Influence of The Dutch Still Life Genre

Before starting this series, I had only made one still life painting in the last 15 years so a refresher art history course really helped. The artist of this genre studied in Northern Europe and were at their prime from around 1600 – 1800. Though I examined the artwork made by more than two dozen artists, each painting in my series had one predominant artist that influenced it. I’ve listed them all below, and upon close inspection, you’ll notice some duplicates.

It’s really hard to pick a favorite, but if I was forced to choose, I’d go with Adriaen Coorte (whose name you’ll find three times). His paintings are easily identifiable in the genre of Dutch Still Life’s because his paintings are unusually unpretentious. Another name you will find more than once is George Flegel. His paintings were more complicated than Adriaen’s, but the way he spaced the items in his compositions felt very ordered. The balance of objects felt sensible to me and I kept coming back to his work. I tend to like simple compositions and studying his work helped me feel more comfortable when I wanted to add more objects to my compositions.

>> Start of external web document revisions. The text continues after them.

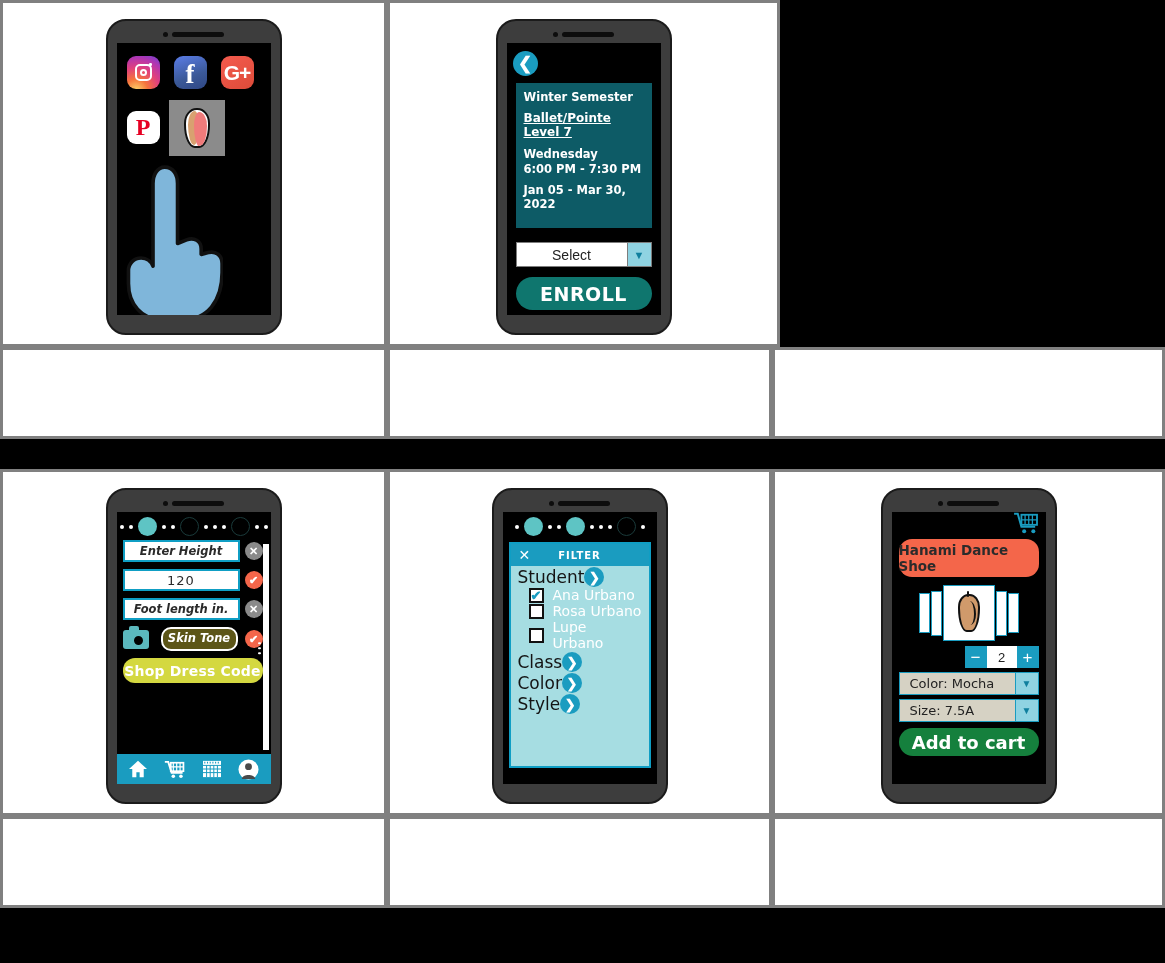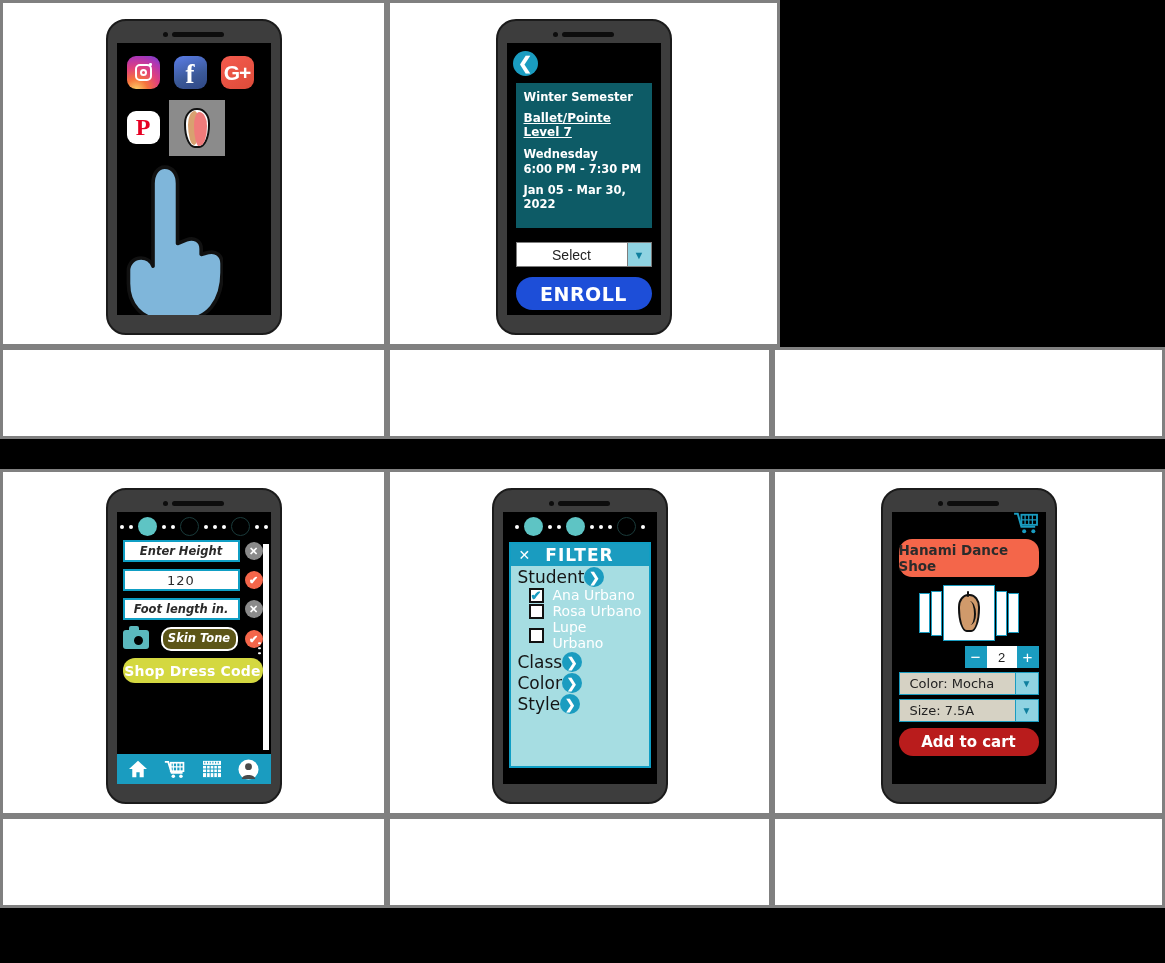--- a/index.html
+++ b/index.html
@@ -162,21 +162,21 @@
   .cd-select .txt {
     flex:1; display:flex;align-items:center;justify-content:center;
     font-size:14px; color:#222; background:#fff;
   }
   .cd-select .arrow {
     width:24px; background:#8fd3e2; display:flex;align-items:center;justify-content:center;
     color:#0f7f9e; font-size:11px; border-left:1px solid #7d7d7d;
   }
   .btn-enroll {
     margin: 10px 9px 0 9px; height:33px; border-radius:17px;
-    background:#1d4ed8; color:#fff;
+    background:#0f766e; color:#fff;
     display:flex;align-items:center;justify-content:center;
     font-size:19px; font-weight:bold; letter-spacing:.5px;
     font-family:"DejaVu Sans", sans-serif;
   }
 
   
   .progress-bar {
     height: 26px; display:flex; align-items:center; justify-content:center;
     gap:5px; padding: 3px 5px 0 5px;
   }
@@ -231,21 +231,21 @@
     margin: 4px 6px 4px 6px; background:#a6dde2; border:2px solid #0f9ec4;
     height: calc(100% - 46px);
   }
   .filter-head {
     background:#1a9cc0; height:22px; display:flex; align-items:center;
     padding: 0 8px; position:relative;
   }
   .filter-head .x { color:#fff; font-size:14px; line-height:1; }
   .filter-head .ttl {
     position:absolute; left:0; right:0; text-align:center;
-    color:#fff; font-size:17px; font-weight:bold; letter-spacing:1px;
+    color:#fff; font-size:10px; font-weight:bold; letter-spacing:1px;
     font-family:"DejaVu Sans", sans-serif;
   }
   .f-group { display:flex; align-items:center; justify-content:flex-start; padding: 1px 7px 0 7px;}
   .f-label { font-size:17px; color:#141414; font-family:"DejaVu Sans", sans-serif; }
   .chev {
     width:20px;height:20px;border-radius:50%;background:#1a9cc0;
     display:flex;align-items:center;justify-content:center;color:#fff;font-size:13px;font-weight:bold;
     flex:0 0 auto;
   }
   .f-item { display:flex; align-items:center; gap:9px; padding: 0 7px 0 18px; }
@@ -276,23 +276,23 @@
   .qty { display:flex; align-items:stretch; background:#1a9cc0; height:22px; }
   .qty .mn, .qty .pl { width:22px; display:flex;align-items:center;justify-content:center; color:#fff; font-size:17px; line-height:1;}
   .qty .num { width:30px; background:#fff; display:flex;align-items:center;justify-content:center; color:#222; font-size:13px; }
   .sel-row {
     margin: 4px 7px 0 7px; height:23px; display:flex; align-items:stretch;
     border:1.8px solid #1a9cc0;
   }
   .sel-row .txt { flex:1; background:#d6d2c4; display:flex;align-items:center; padding-left:10px; font-size:13px; color:#222; font-family:"DejaVu Sans", sans-serif; }
   .sel-row .arw { width:23px; background:#8fd3e2; display:flex;align-items:center;justify-content:center;color:#0f7f9e;font-size:10px; border-left:1.8px solid #1a9cc0;}
   .btn-cart {
-    margin: 6px 7px 0 7px; height:28px; border-radius:14px; background:#b91c1c;
+    margin: 6px 7px 0 7px; height:28px; border-radius:14px; background:#15803d;
     display:flex;align-items:center;justify-content:center;
-    color:#fff; font-size:15px; font-weight:bold;
+    color:#fff; font-size:18px; font-weight:bold;
     font-family:"DejaVu Sans", sans-serif;
   }
 </style>
 </head>
 <body>
 
 <div class="storyboard">
 
   <div class="row-frames">
 

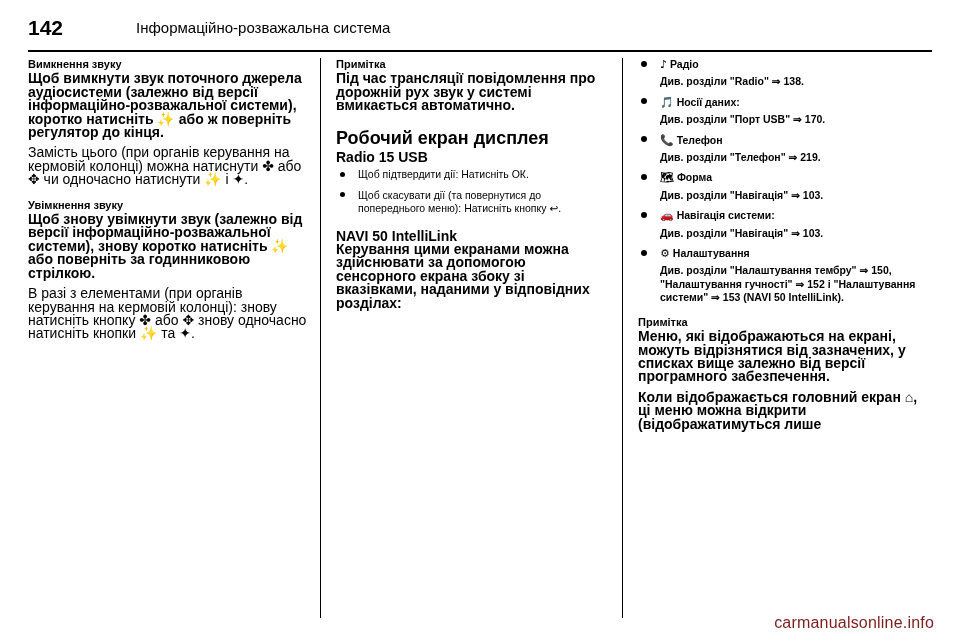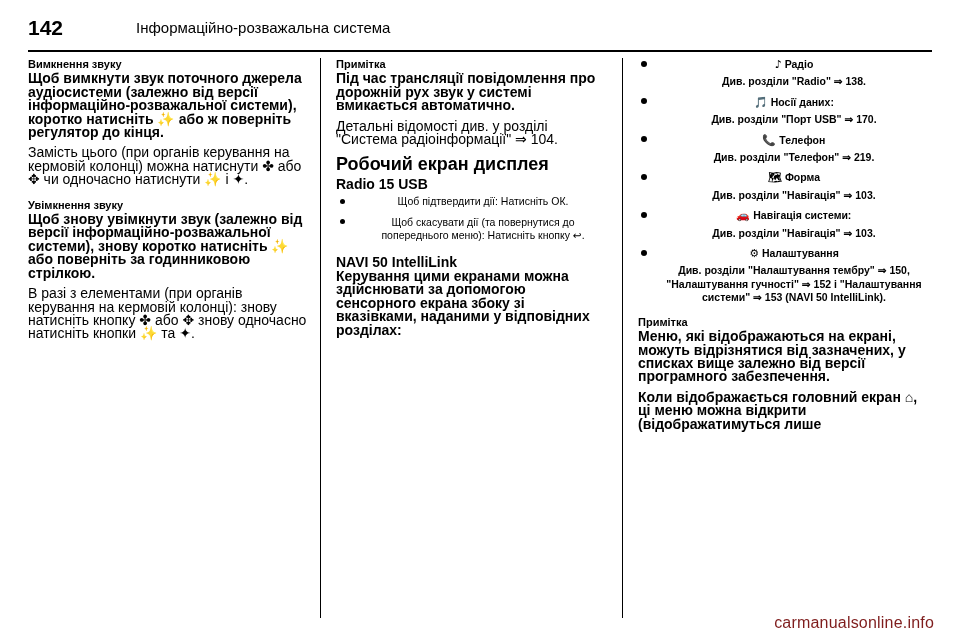--- a/index.html
+++ b/index.html
@@ -91,21 +91,20 @@
     list-style: none;
     margin: 0;
     padding: 0;
   }
   ul.bl > li {
     position: relative;
     padding-left: 22px;
     margin-bottom: 7px;
     font-size: 10.5px;
     line-height: 13.4px;
-    text-align: center;
   }
   ul.bl > li .dot {
     position: absolute;
     left: 4px;
     top: 3.5px;
     width: 5px;
     height: 5px;
     border-radius: 50%;
     background: #000;
   }
@@ -151,21 +150,20 @@
     <h3 class="sub">Увімкнення звуку</h3>
     <p class="b">Щоб знову увімкнути звук (залежно від версії інформаційно-розважальної системи), знову коротко натисніть ✨ або повернiть за годинниковою стрілкою.</p>
     <div class="gap-s"></div>
     <p>В разі з елементами (при органів керування на кермовій колонці): знову натисніть кнопку ✤ або ✥ знову одночасно натисніть кнопки ✨ та ✦.</p>
   </div>
 
   <div class="col col2">
     <h3 class="sub">Примітка</h3>
     <p class="b">Під час трансляції повідомлення про дорожній рух звук у системі вмикається автоматично.</p>
     <div class="gap-s"></div>
-    <p>Детальні відомості див. у розділі "Система радіоінформації" ⇒ 104.</p>
     <div class="gap"></div>
     <h3 class="secbig">Робочий екран дисплея</h3>
     <p class="b">Radio 15 USB</p>
     <div class="gap-xs"></div>
     <ul class="bl">
       <li><span class="dot"></span><span>Щоб підтвердити дії: Натисніть ОК.</span></li>
       <li><span class="dot"></span><span>Щоб скасувати дії (та повернутися до попереднього меню): Натисніть кнопку ↩.</span></li>
     </ul>
     <div class="gap-s"></div>
     <p class="b">NAVI 50 IntelliLink</p>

  1. January- Jacob Marrel
  2. February – Adriaen Coorte
  3. March – Ambrosius Bosschaert
  4. April – Gerard Van Spaendonck
  5. May – George Flegel
  6. June – Adriaen Coorte
  7. July – Jan van Kessel the Elder
  8. August – Adriaen Coorte
  9. September – Otto Mardeus van Schrieck
  10. October – Osias Beert the Elder
  11. November – George Flegel
  12. December – Jacob van Hulsdonck

In Season vs Seasonal Impossibility

One thing that struck me about the historical paintings was the fact that they often feature blossoms, insects and food that could not be found out of hibernation or in season at the same time. They are constructs of seasonal impossibility, pieced together from earlier studies, signifying impermanence and the perception that earthly life is transitory. For my series, I wanted to do the opposite.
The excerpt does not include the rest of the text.